Tom nunca había hecho nada a solas, de forma que no supo qué contestar.
—Pero —continuó la doctora— el caso de Giovanna la Nera no es raro. Bueno; sí lo es, porque en cuanto nace un niño, la Administración le ficha, le sigue, lo educa, lo controla. A los dos años de edad lo retira de su madre; esto puede parecer cruel, pero es necesario. El ansia de posesión de hombre es tan enorme que algunas intentan huir para tener un hombre, aunque sea su hijo, para ellas solas. Incluso se dan, o se dieron en el pasado, casos de incesto. May repugnante. Y como es natural, también se producen casos de lesbianismo, a falta de otro material… delito gravísimo, muy penado. Necesitamos más población, más hijas, más hijos, no uniones estériles entre dos mujeres. ¿Vamos con dio? No se asuste, por favor. Piense que con lo de hoy (sólo se le pedirá una vez cada dos días) fertilizaremos a un centenar de mujeres. Las reservas de esperma congelado de la Administración…
Mientras continuaba hablando sin cesar, la doctora extrajo un vaso de cristal esterilizado y unas gasas. Pidió a Tom que mostrase su miembro viril («¡el instrumento!», señaló jocosamente), lo limpió y le pidió que actuase.
Avergonzado, Tom lo intentó. Fue inútil. No logró ni siquiera una erección.
—Bueno —dijo la doctora, alegremente—. No hay que preocuparse. Son los nervios. Puedo desnudarme, si es que eso te va a ayudar. No te molestará que te tutee, ¿verdad? Da más confianza. Tú puedes hacerlo conmigo, también. Puedo traer un par de chicas lindas que te remonten el ánimo… pero tranquilo, ¿eh? Sólo para ayudar. Sin entrar en el procedimiento en caliente…
Todo fue inútil. Tom, muy apurado, no consiguió nada. Cuando las chicas lindas (no lo eran tanto) se fueron, y la doctora se vistió, Tom se quedó sentado en silencio, sin saber qué decir.
—Esto es extraño —musitó la doctora—. ¡Malditas sean las computadoras de la Tierra!

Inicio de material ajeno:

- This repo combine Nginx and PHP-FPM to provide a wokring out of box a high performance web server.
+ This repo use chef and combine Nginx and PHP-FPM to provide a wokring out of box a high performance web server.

—Señora, sí… —murmuró Tom.
La doctora meditaba.
—Vamos a ver… ¿No habrás tomado progestiridina?
—¿Qué?
—Bueno; lo llaman enderezador, vino de rosas, voluptuario… Cuando a los tres años, salen de aquí, los hombres, si les exigen demasiado, tienen que valerse de él. Damos clases de formación profesional, explicando que el peor error que puede cometer un hombre es tomar esa porquería. Inhibe las reacciones; condiciona, causa hábito. ¿Lo has tomado?
—Sí.
—¡Maldita sea! ¡Explícame eso, no lo comprendo! No lo entiendo: una persona de tu clase, que se va a casar con una de las mujeres más importantes del planeta…
A su pesar, Tom se vio obligado a dar algunas explicaciones sobre el tratamiento a que le habían sometido en El Paraíso.

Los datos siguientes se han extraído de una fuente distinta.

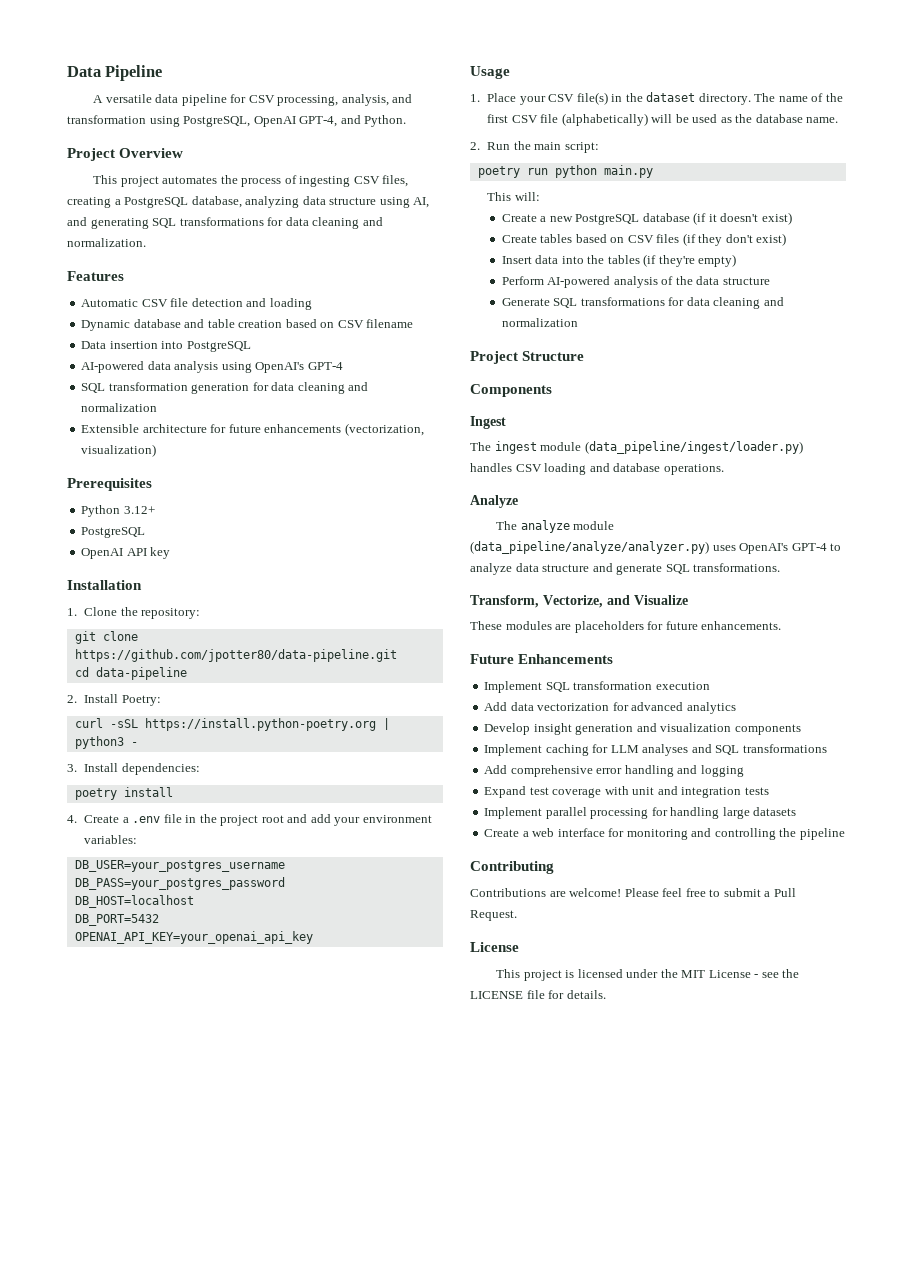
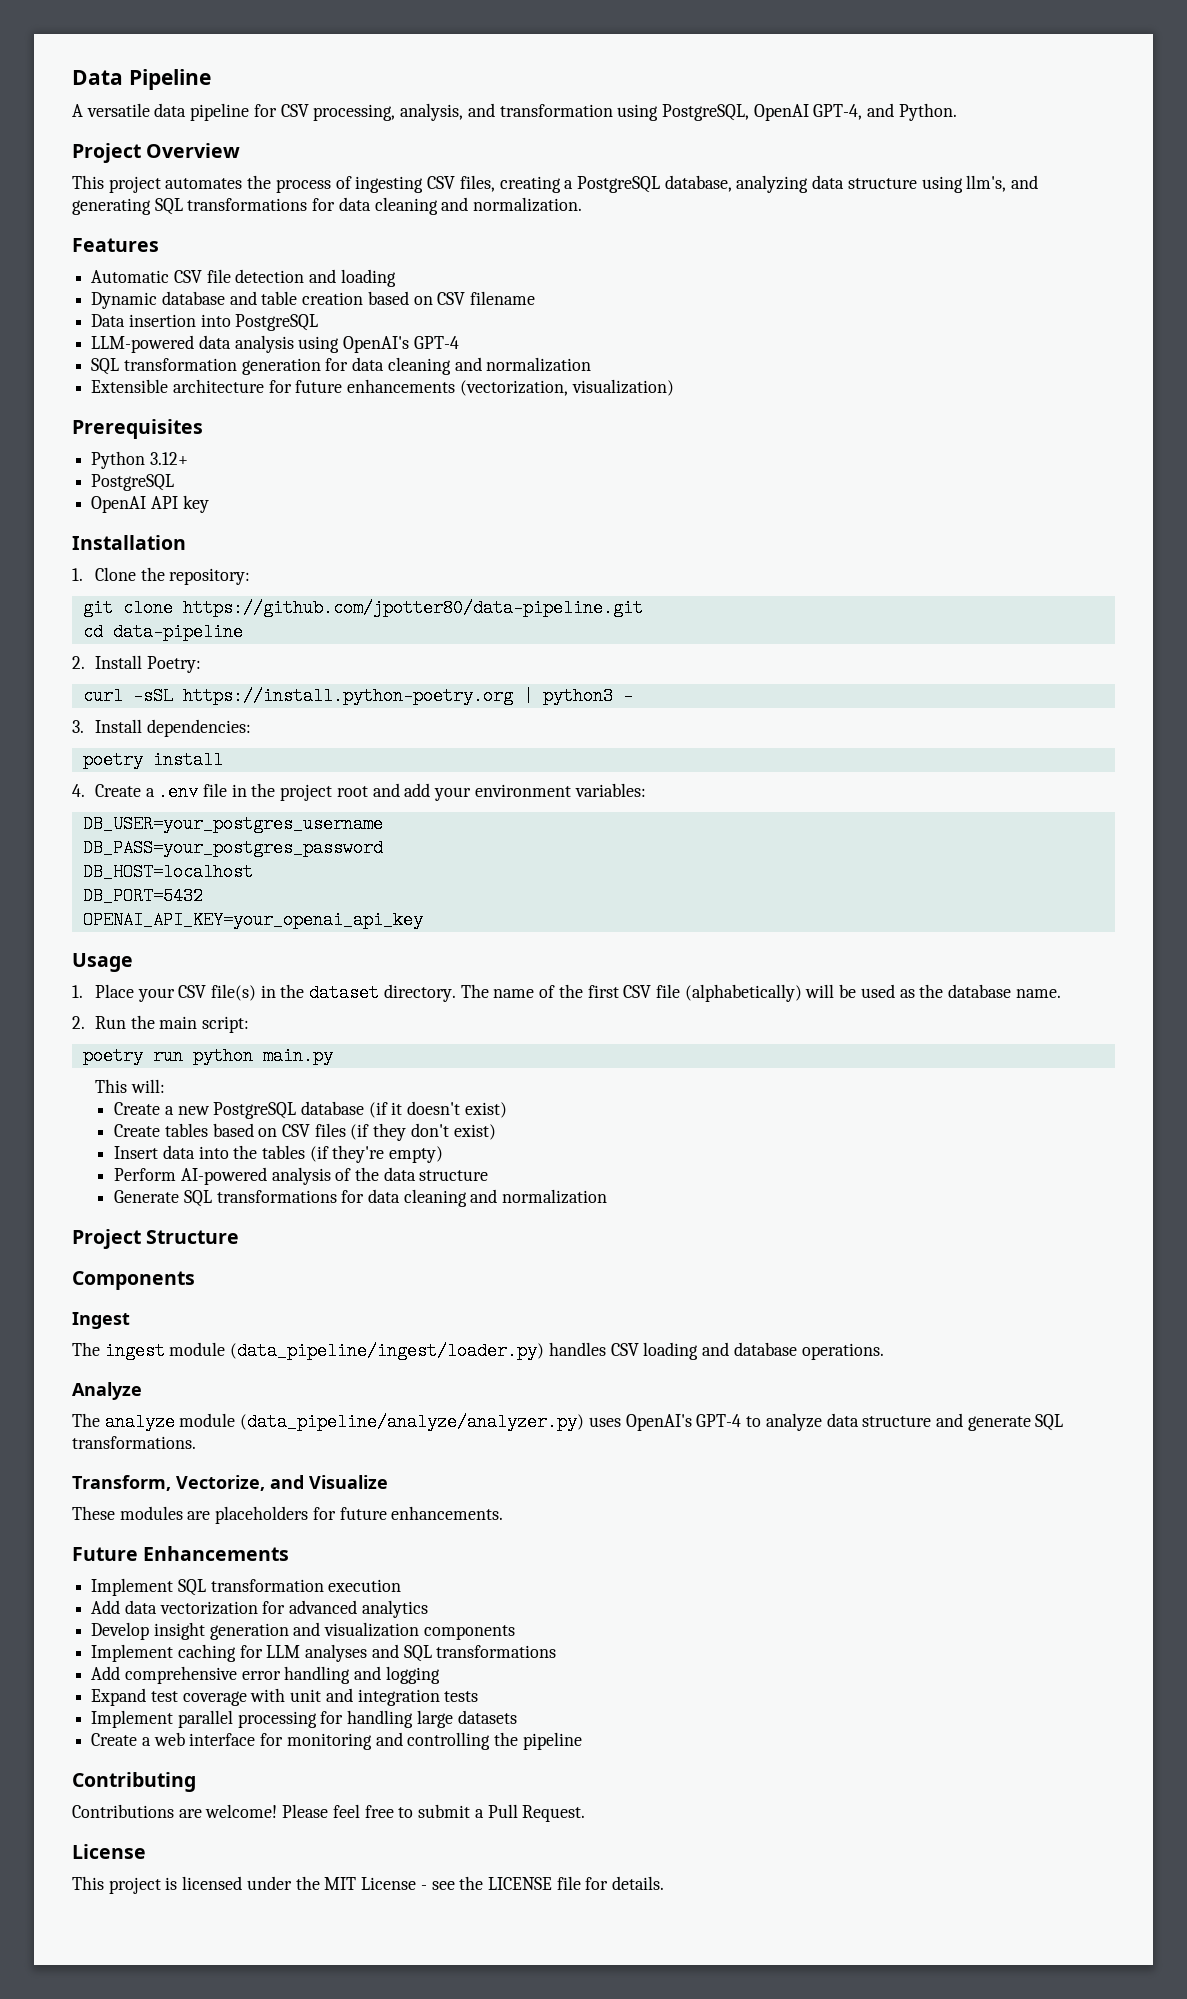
- This project automates the process of ingesting CSV files, creating a PostgreSQL database, analyzing data structure using AI, and generating SQL transformations for data cleaning and normalization.
+ This project automates the process of ingesting CSV files, creating a PostgreSQL database, analyzing data structure using llm's, and generating SQL transformations for data cleaning and normalization.
- AI-powered data analysis using OpenAI's GPT-4
+ LLM-powered data analysis using OpenAI's GPT-4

—¡Pobre Tom! —dijo la doctora—. No es culpa tuya, pero te han hecho un desgraciado para siempre. Tendrás que seguir tomando eso, y cada vez más… Bueno; no eres el único caso. Permíteme que use el teléfono.

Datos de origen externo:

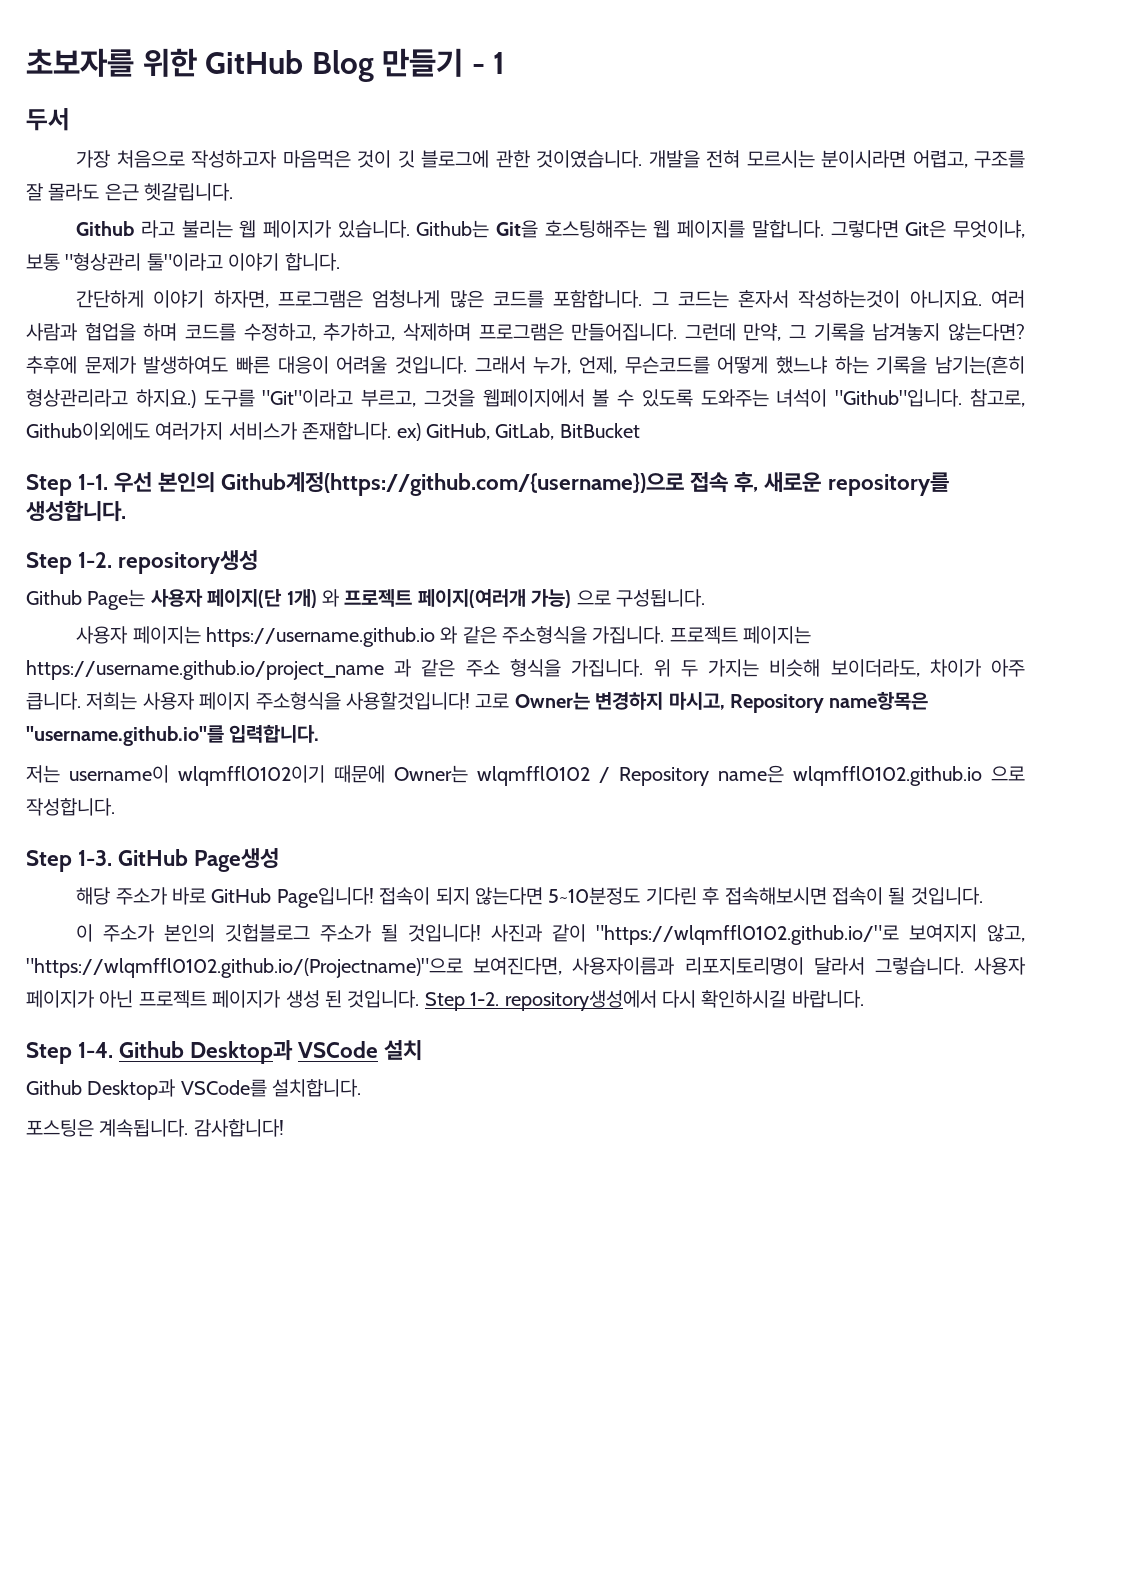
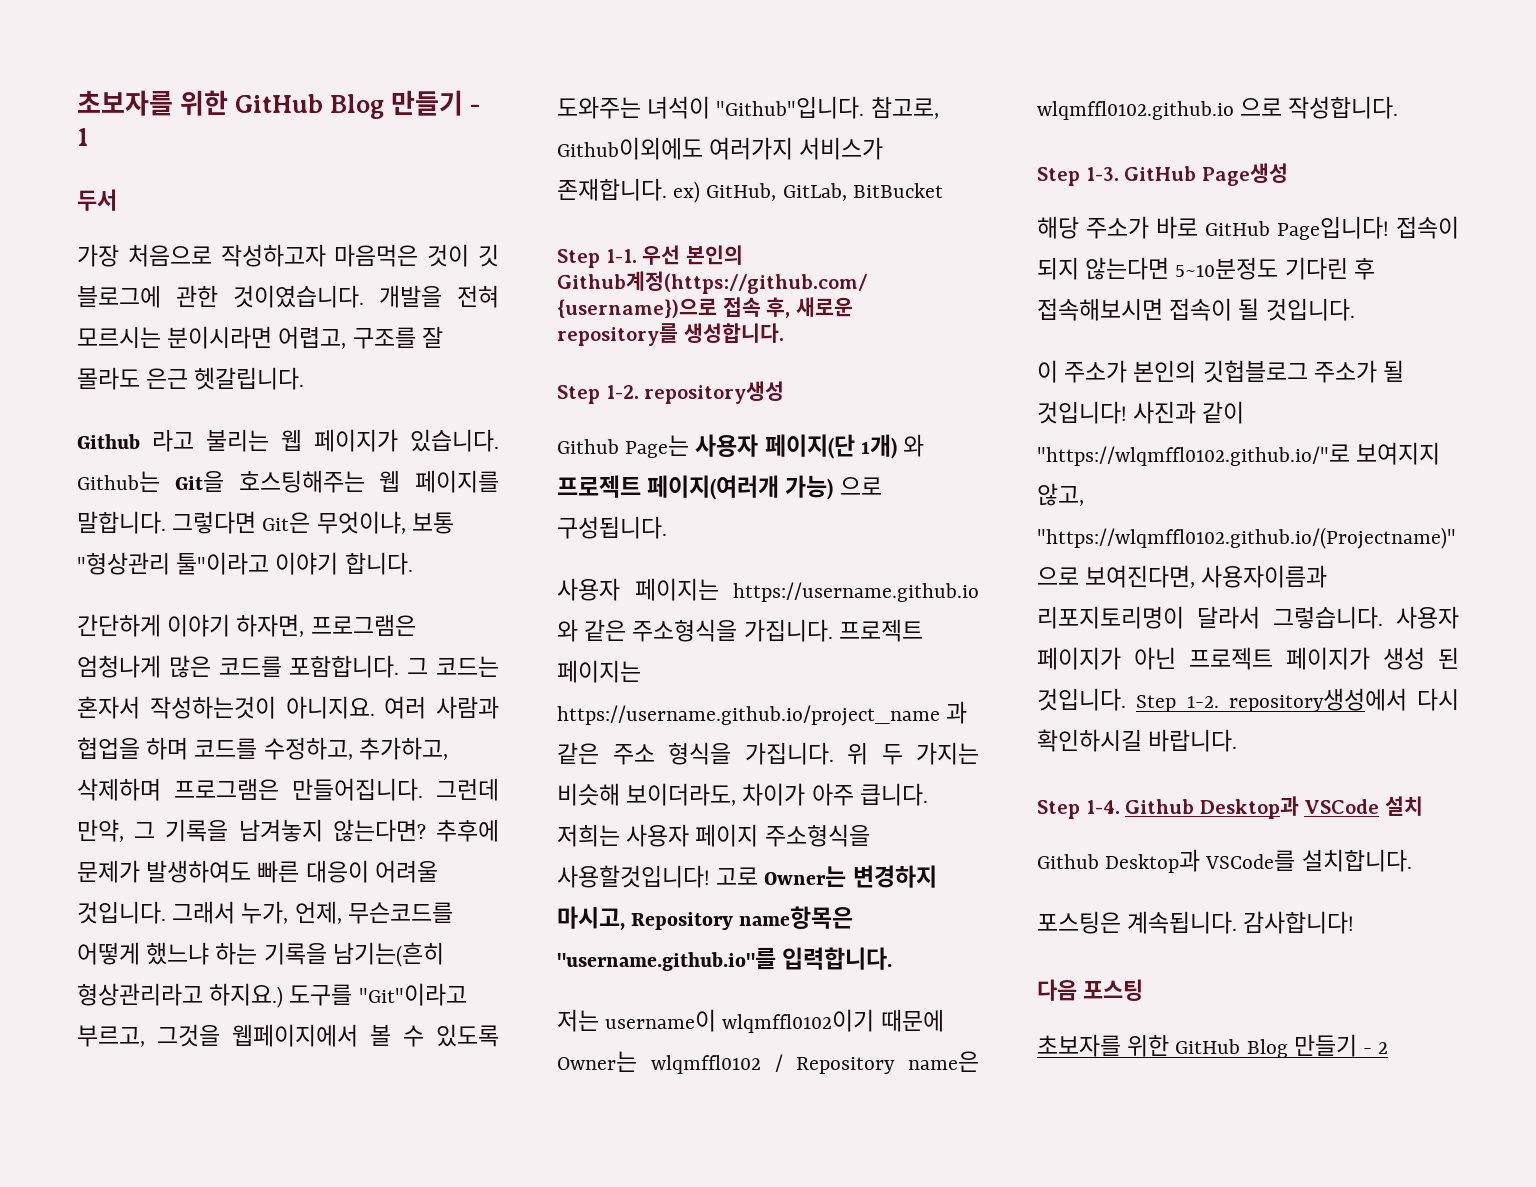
+ 다음 포스팅
+ 초보자를 위한 GitHub Blog 만들기 - 2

Trajeron un vial de vino de rosas, y las cosas funcionaron ya sin dificultad. La doctora salió, dejándole un folleto con los actos sociales del día.
Hubo una excelente comida, que Tom tomó en su habitación, sesión de cine y baile.
Por la noche, media docena de hombres se presentaron en su alcoba. Llegó el momento terrible de las novatadas. La comprensión y la dulzura que las mujeres, sobre todo la doctora, habían tenido con él, faltaron totalmente ahora. Con razón decían que los hombres no tienen amigos, sino amigas. Todos los miedos de Tom; todos los terrores anunciados, se cumplieron con creces. Fue un recuerdo muy desagradable, duró mucho, y, al amanecer, le dejó agotado y dolorido. Nunca quiso pensar más en ello. Había que sufrirlo, y lo había sufrido; había pasado, y era mejor olvidarlo para siempre.